--- START ---

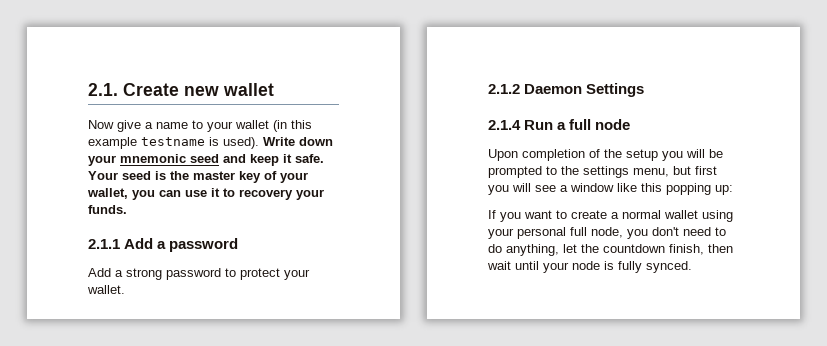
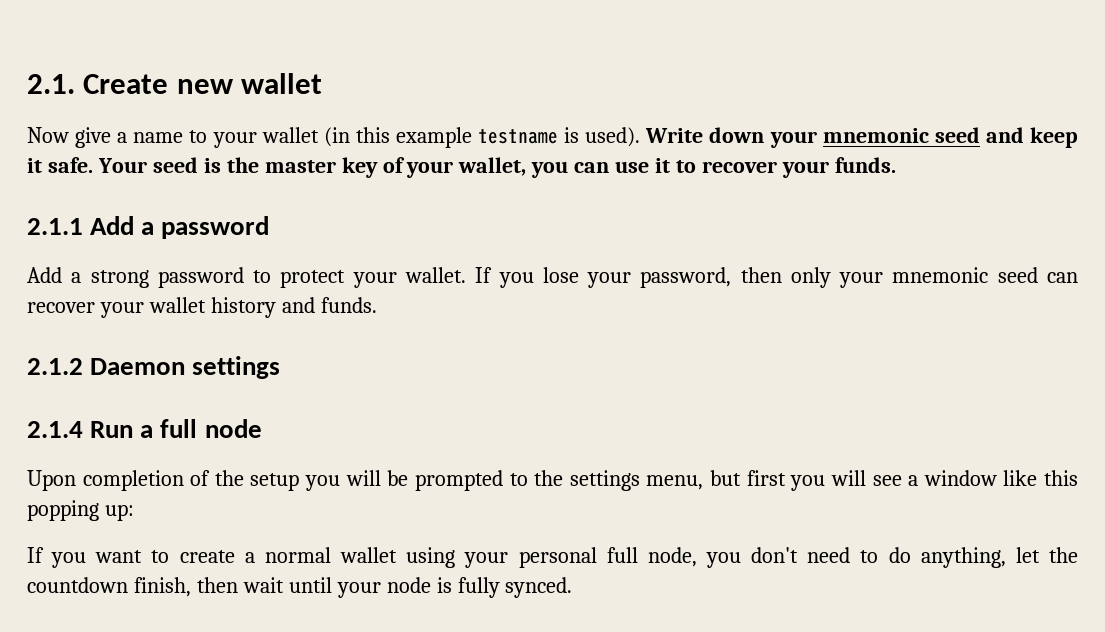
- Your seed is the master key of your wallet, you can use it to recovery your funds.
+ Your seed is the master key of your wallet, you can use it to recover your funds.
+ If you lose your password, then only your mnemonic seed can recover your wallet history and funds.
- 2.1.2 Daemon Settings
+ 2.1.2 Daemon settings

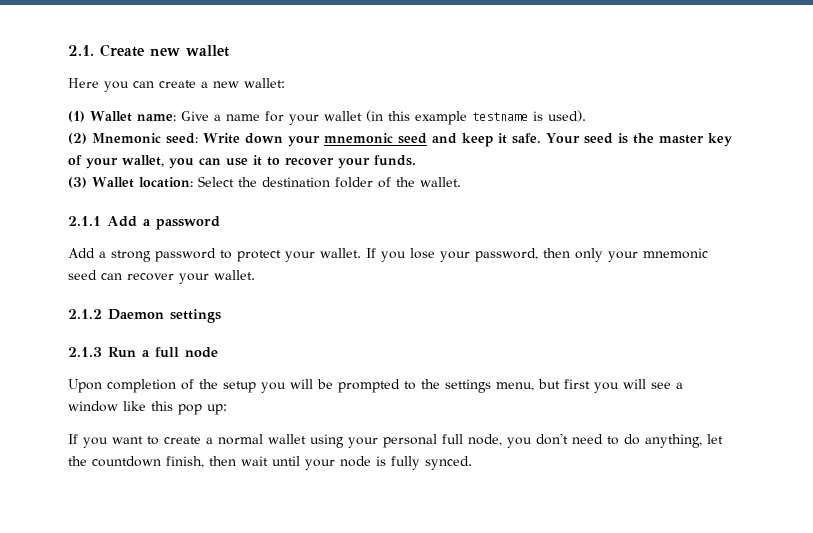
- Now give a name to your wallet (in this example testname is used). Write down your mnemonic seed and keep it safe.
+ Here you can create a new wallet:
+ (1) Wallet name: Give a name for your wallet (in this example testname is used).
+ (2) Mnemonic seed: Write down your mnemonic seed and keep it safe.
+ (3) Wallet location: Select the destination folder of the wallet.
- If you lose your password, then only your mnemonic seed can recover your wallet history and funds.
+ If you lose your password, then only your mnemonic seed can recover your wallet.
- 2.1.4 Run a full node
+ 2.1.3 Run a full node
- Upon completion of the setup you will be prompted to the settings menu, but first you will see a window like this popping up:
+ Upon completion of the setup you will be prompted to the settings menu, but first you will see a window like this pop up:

--- END ---

Reproduce the final stretch of the data above: every line from the one holding "- 2.1.4 Run a full node" through the end, inclusive, exactly as written and nothing else.

• **WRITTEN RESPONSE**
- 2.1.4 Run a full node
+ 2.1.3 Run a full node
- Upon completion of the setup you will be prompted to the settings menu, but first you will see a window like this popping up:
+ Upon completion of the setup you will be prompted to the settings menu, but first you will see a window like this pop up:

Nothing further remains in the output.